Summer Week #14: Wednesday, September 11th – Group B EOs
Perhaps it’s my love of simple, beautiful art depicting food preservation.
Perhaps it’s because every spare moment I have these days is dedicated to putting up food.
Or perhaps it’s my lack of lively new topics… but this week I am writing again about storing food for winter.
Zea is almost 4, and for the first time she is really beginning to understand the concept of putting up food for the winter. And help too! It’s kind of a hard concept to grasp – the idea that food only grows a certain time of the year and that you must save some for when it’s not readily available. I think this is an especially hard concept for kids today, because 1) most kids don’t grow up on vegetable farms and 2) there is no seasonality in a grocery store.

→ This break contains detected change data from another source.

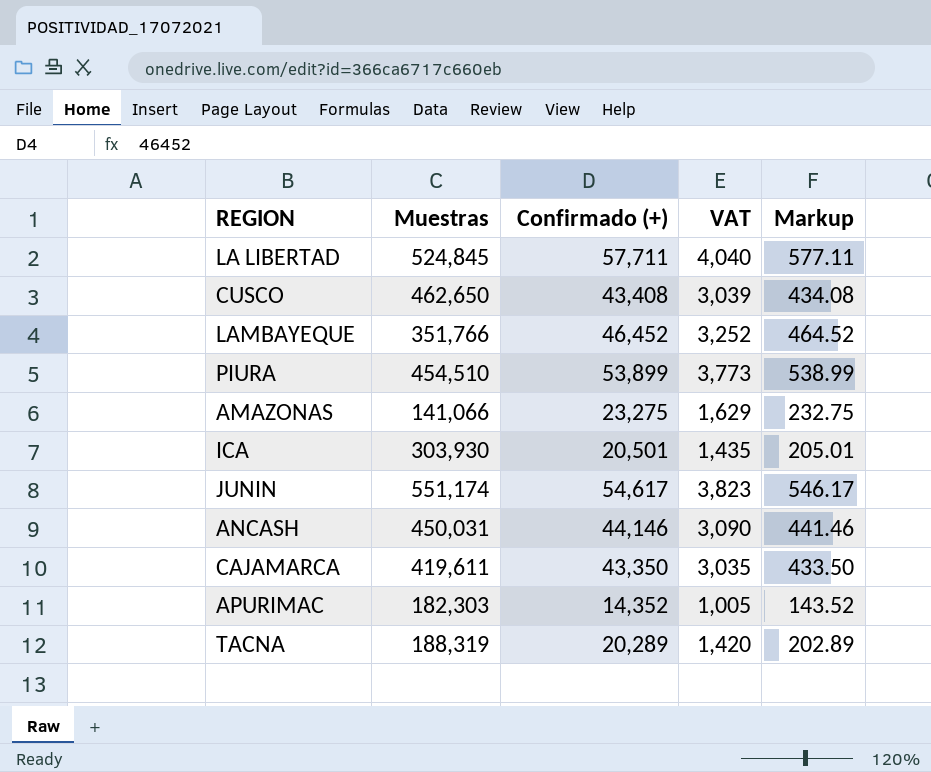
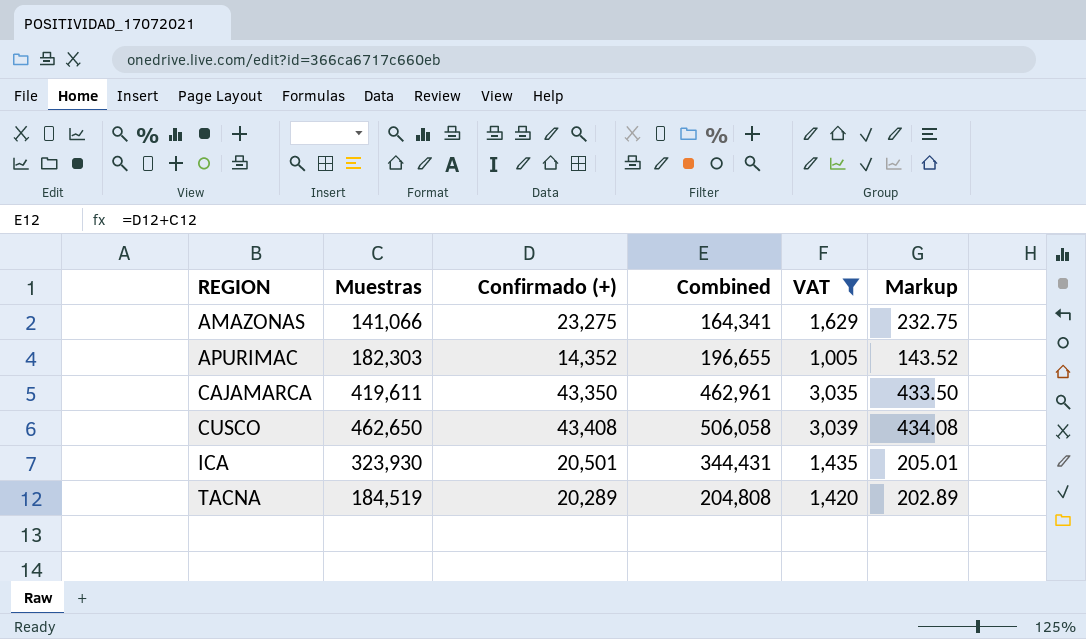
filter: none -> VAT <= 3,039
row order: none -> REGION ascending
column Combined | formula: none -> [Muestras] + [Confirmado (+)]
ICA | Muestras: 303,930 -> 323,930
TACNA | Muestras: 188,319 -> 184,519

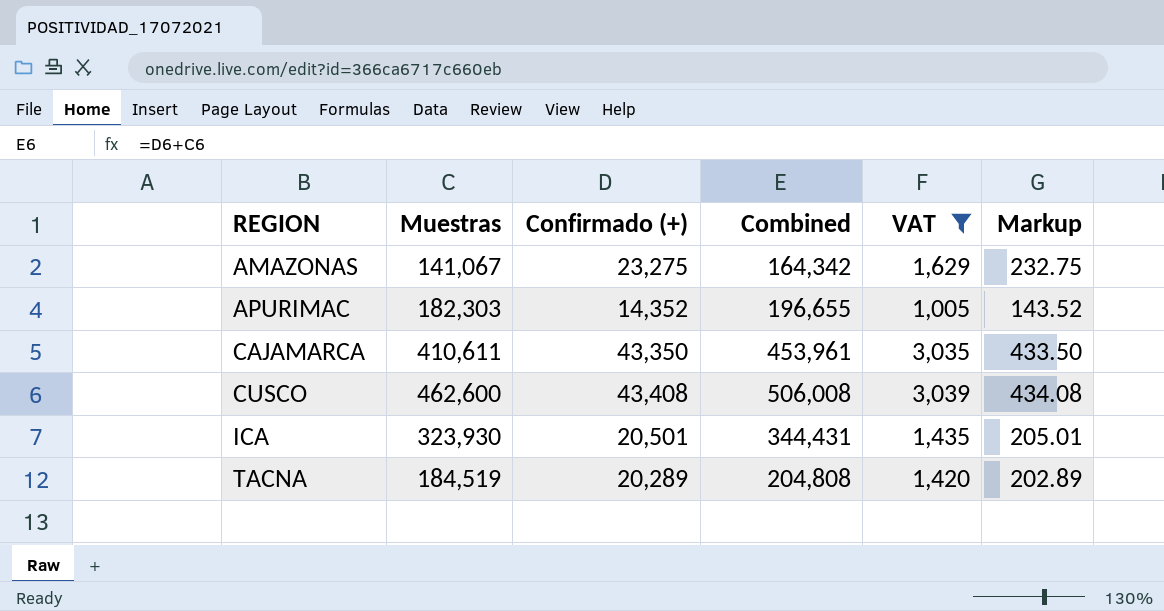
AMAZONAS | Muestras: 141,066 -> 141,067
AMAZONAS | Combined: 164,341 -> 164,342
CAJAMARCA | Muestras: 419,611 -> 410,611
CAJAMARCA | Combined: 462,961 -> 453,961
CUSCO | Muestras: 462,650 -> 462,600
CUSCO | Combined: 506,058 -> 506,008

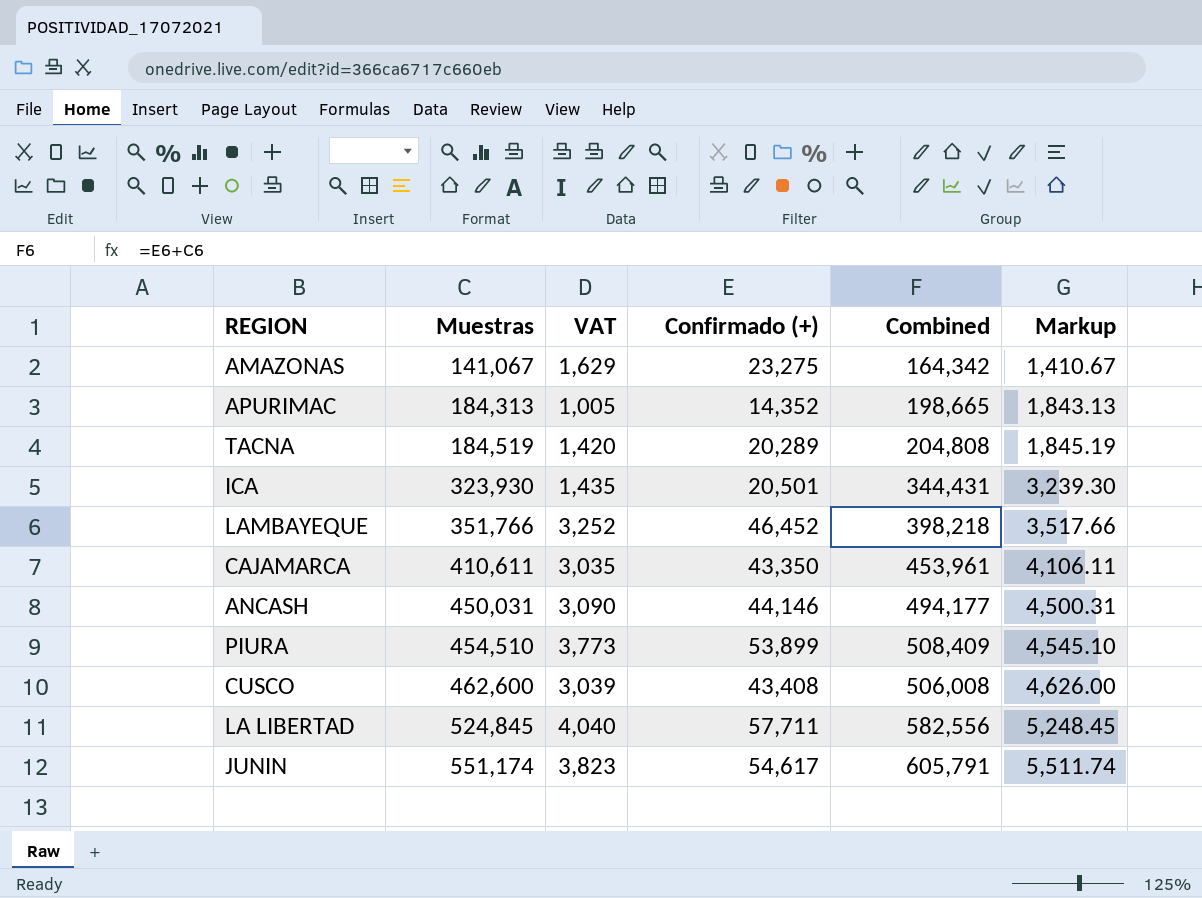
filter: VAT <= 3,039 -> none
row order: REGION ascending -> Muestras ascending
column VAT | position: 5 -> 3
column Markup | formula: [Confirmado (+)] * 0.01 -> [Muestras] * 0.01
APURIMAC | Muestras: 182,303 -> 184,313
APURIMAC | Combined: 196,655 -> 198,665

The concept, however, is starting to make sense for Zea. No lettuce in February. No winter squash in July. One book that has been particularly fun and excellent at helping drive home the idea of storing food for winter is Blueberries for Sal. Have you read it? If not, it’s worth checking it out, even if you don’t have children. The School Library Journal describes the book best:
“Kuplink, kuplank, kuplunk! Sal and her mother are picking blueberries to can for the winter. But when Sal wanders to the other side of Blueberry Hill, she discovers a mama bear preparing for her own long winter. Meanwhile Sal’s mother is being followed by a small bear with a big appetite for berries! Will each mother go home with the right little one?

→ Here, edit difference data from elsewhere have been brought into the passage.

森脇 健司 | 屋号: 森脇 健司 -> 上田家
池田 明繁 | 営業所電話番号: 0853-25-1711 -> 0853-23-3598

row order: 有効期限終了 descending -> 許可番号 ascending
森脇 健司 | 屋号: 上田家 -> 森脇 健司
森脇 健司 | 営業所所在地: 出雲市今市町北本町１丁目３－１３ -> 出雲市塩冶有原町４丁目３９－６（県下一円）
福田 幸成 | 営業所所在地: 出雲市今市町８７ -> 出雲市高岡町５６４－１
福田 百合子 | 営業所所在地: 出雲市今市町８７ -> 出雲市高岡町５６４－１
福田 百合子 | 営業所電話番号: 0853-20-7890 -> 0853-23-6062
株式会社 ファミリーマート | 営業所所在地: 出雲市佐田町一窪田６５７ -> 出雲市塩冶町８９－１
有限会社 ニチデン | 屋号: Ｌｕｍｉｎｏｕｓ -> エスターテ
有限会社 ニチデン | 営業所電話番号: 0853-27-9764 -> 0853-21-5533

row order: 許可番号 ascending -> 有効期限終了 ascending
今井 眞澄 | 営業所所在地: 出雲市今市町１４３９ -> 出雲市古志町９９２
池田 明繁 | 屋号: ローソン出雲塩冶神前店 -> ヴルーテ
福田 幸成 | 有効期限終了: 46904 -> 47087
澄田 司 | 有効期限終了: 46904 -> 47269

With its expressive line drawings and charming story, Blueberries for Sal has won readers’ hearts since its first publication in 1948.”

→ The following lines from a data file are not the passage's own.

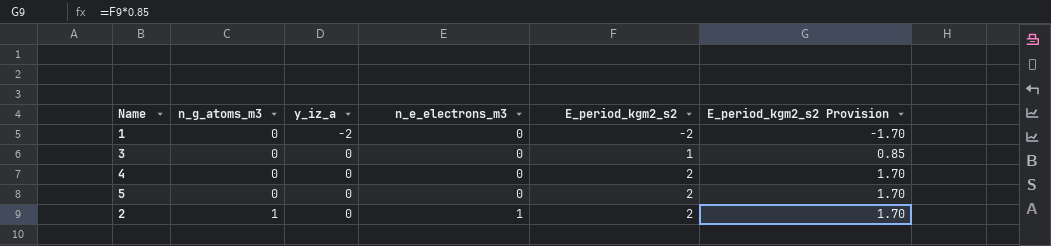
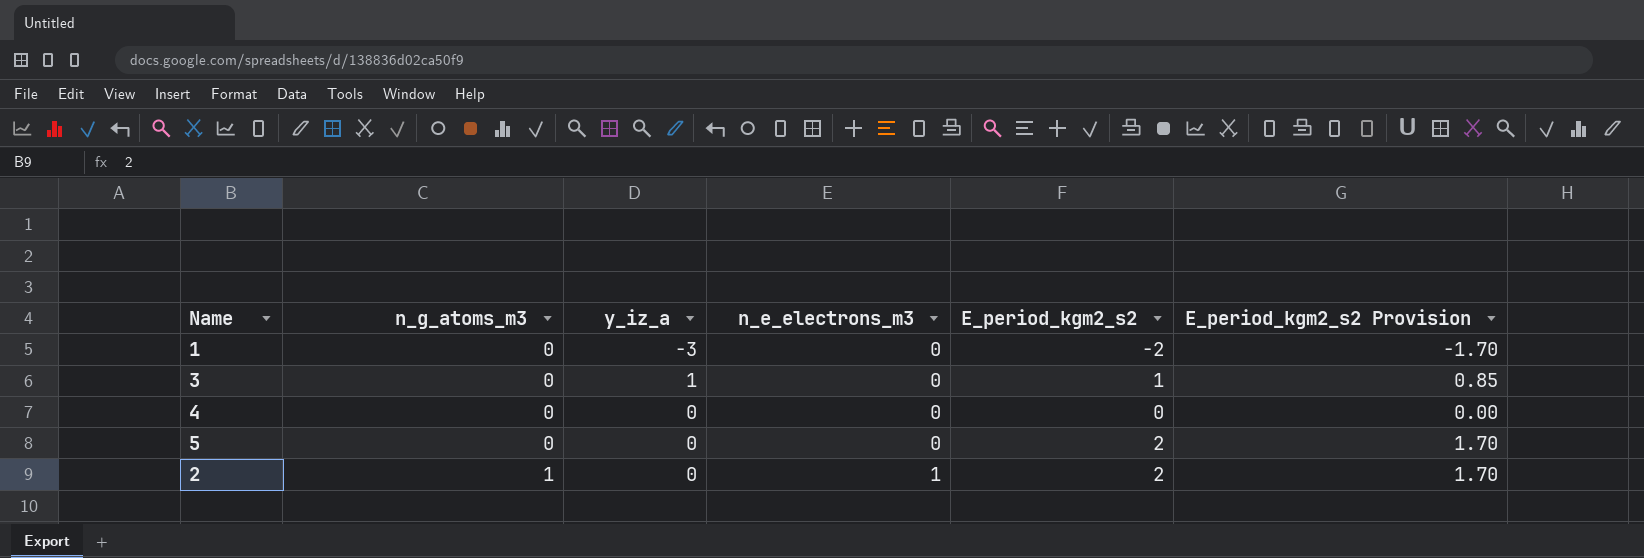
1 | y_iz_a: -2 -> -3
3 | y_iz_a: 0 -> 1
4 | E_period_kgm2_s2: 2 -> 0
4 | E_period_kgm2_s2 Provision: 1.70 -> 0.00

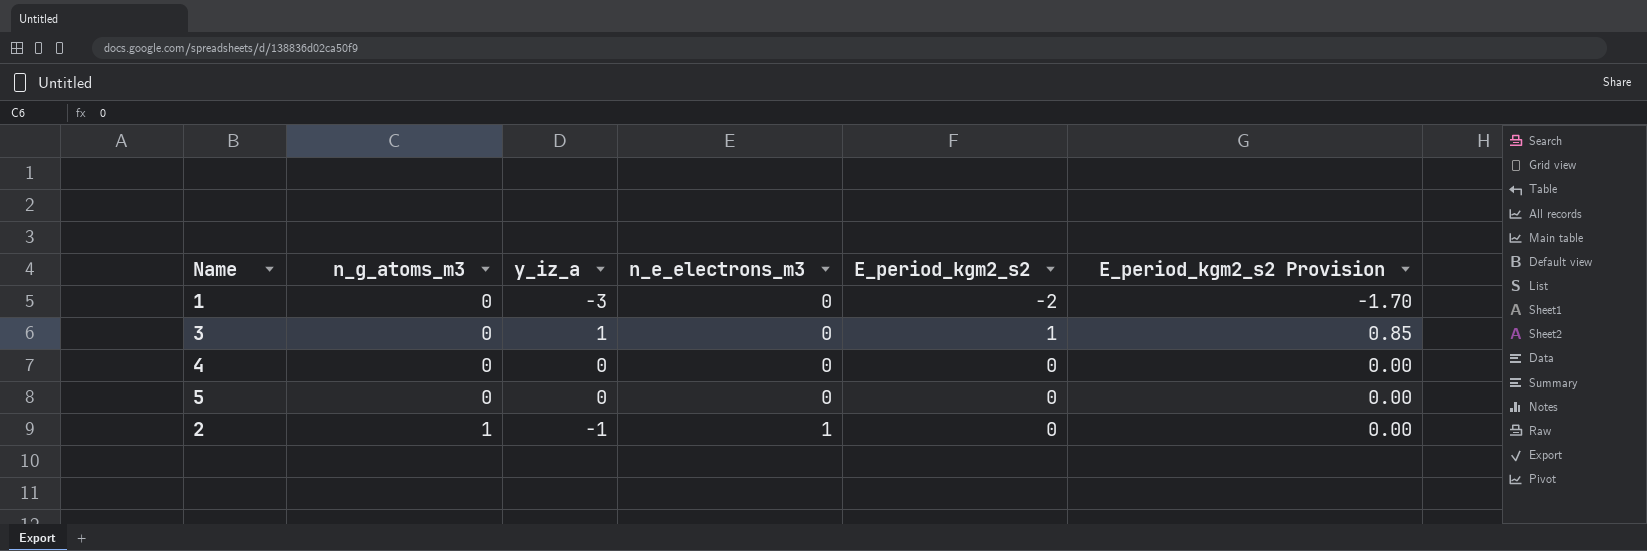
5 | E_period_kgm2_s2: 2 -> 0
5 | E_period_kgm2_s2 Provision: 1.70 -> 0.00
2 | y_iz_a: 0 -> -1
2 | E_period_kgm2_s2: 2 -> 0
2 | E_period_kgm2_s2 Provision: 1.70 -> 0.00

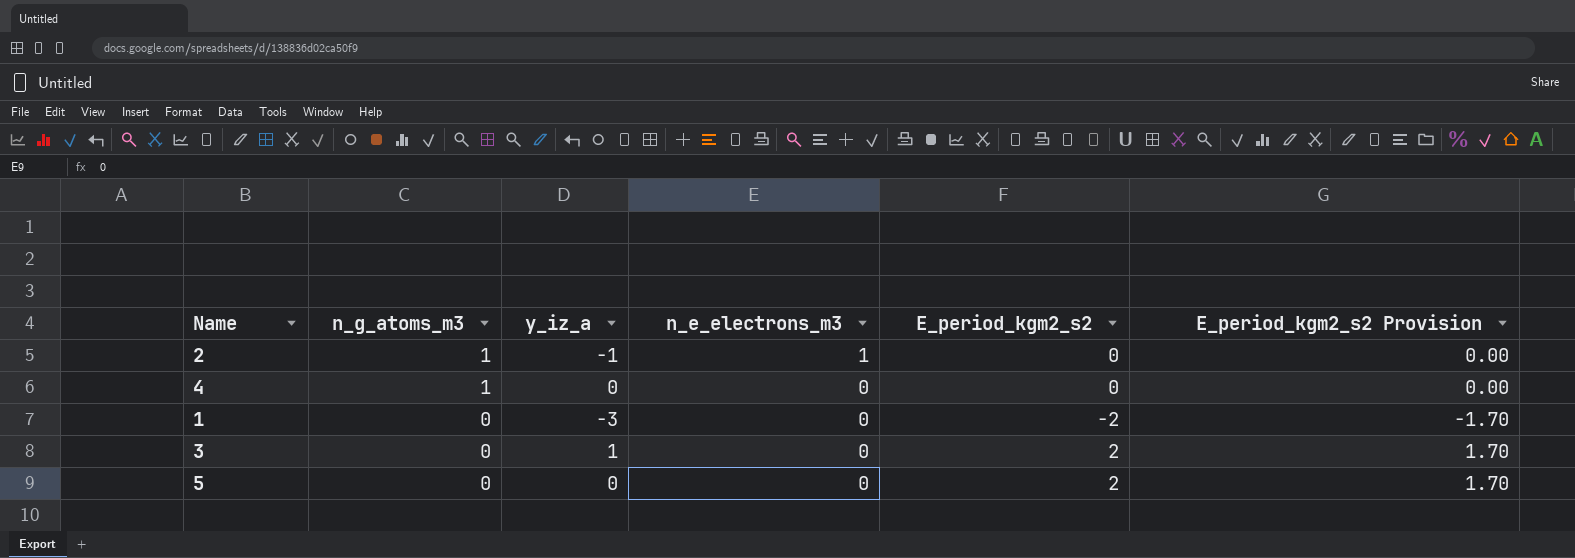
row order: n_g_atoms_m3 ascending -> n_g_atoms_m3 descending
4 | n_g_atoms_m3: 0 -> 1
3 | E_period_kgm2_s2: 1 -> 2
3 | E_period_kgm2_s2 Provision: 0.85 -> 1.70
5 | E_period_kgm2_s2: 0 -> 2
5 | E_period_kgm2_s2 Provision: 0.00 -> 1.70

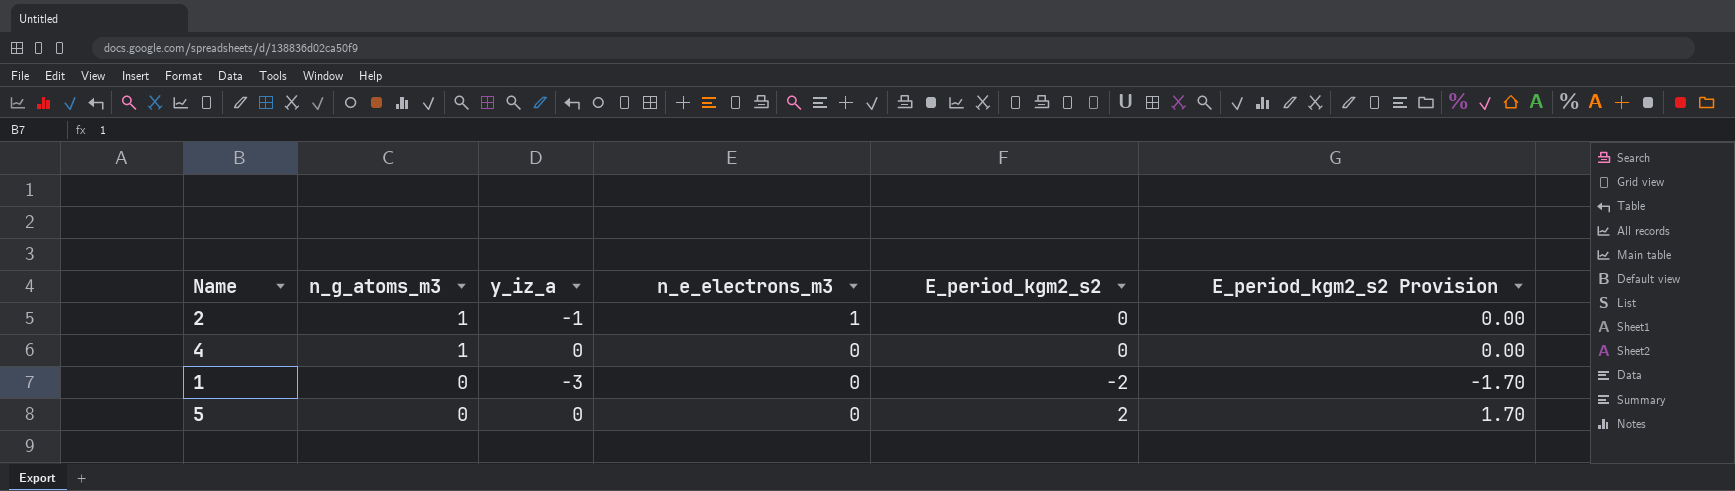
row 3: 0 | 1 | 0 | 2 | 1.70 -> none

The story has a delightful symmetry to it, and it constantly reminds that while bears and people are different, when it comes to winter, we have a lot in common. We both have to store food for the winter. I love that the book was written in 1948. It came right at a time when families, for the first time, no longer had to store food (like bears still do) for the winter as a necessity.
Fast-forward to 2013. The book is still hugely popular. We still don’t have to store food for the winter. But slowly, as a culture, we are re-learning that putting up food our own local food for winter is probably a pretty smart idea for the planet – or at least smarter than shipping red bell peppers from New Zealand in December.
So far this summer we have put up (mostly by freezing in quart freezer bags, with the exception of the pickles): 5 qts asparagus; 32 qts strawberries; 13 qts. blueberries; 18 pints raspberries; 44 qts. pickles; 21 qts. sweet corn. All of the food has been from our own farm except the blueberries.
There are so many foods to go! Our pear tree is dropping fruits left and right. The concord grapes are ready for juicing. Looming large on the canning horizon is tomato and apple sauce, as well as edamame and sweet peppers to be frozen.
The harvest season is upon us!
We wish all of you luck in your preservation adventures.